[Start of Attachment]

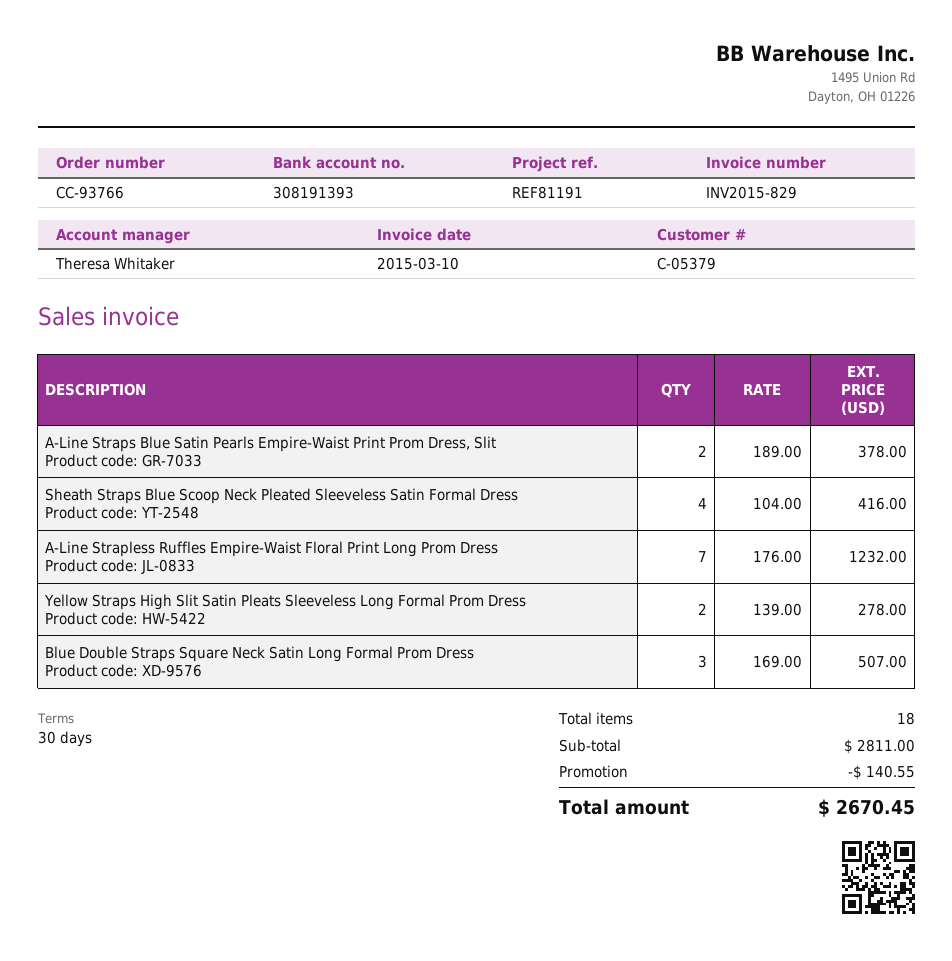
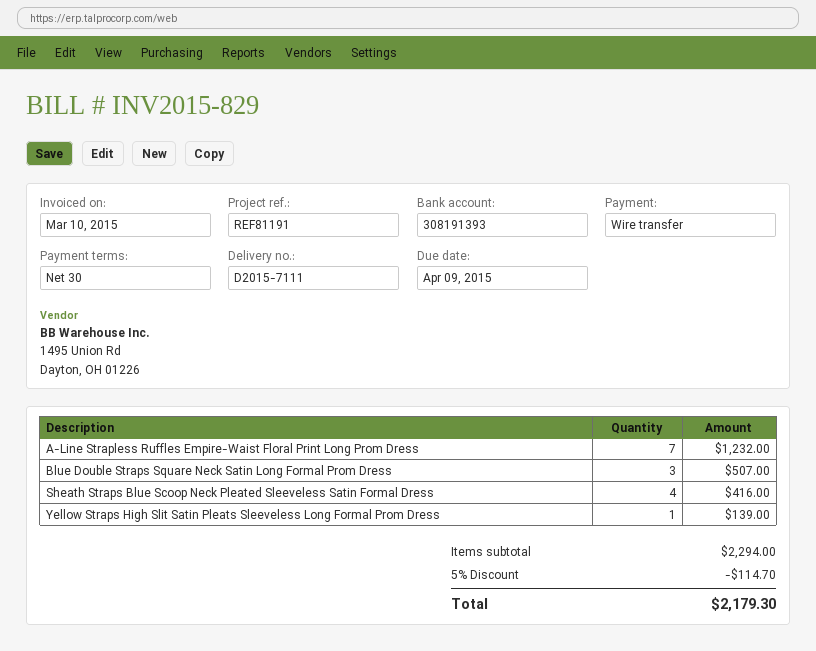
A-Line Straps Blue Satin Pearls Empire-Waist Print Prom Dress, Slit: 2 for 378.00 -> none
Yellow Straps High Slit Satin Pleats Sleeveless Long Formal Prom Dress: 2 for 278.00 -> 1 for 139.00
subtotal: 2811.00 -> 2294.00
discount: 140.55 -> 114.70
total: 2670.45 -> 2179.30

[End of Attachment]

Please copy each line of the records above in which the word "Slit" can be found.

*Output for this exercise:*
A-Line Straps Blue Satin Pearls Empire-Waist Print Prom Dress, Slit: 2 for 378.00 -> none
Yellow Straps High Slit Satin Pleats Sleeveless Long Formal Prom Dress: 2 for 278.00 -> 1 for 139.00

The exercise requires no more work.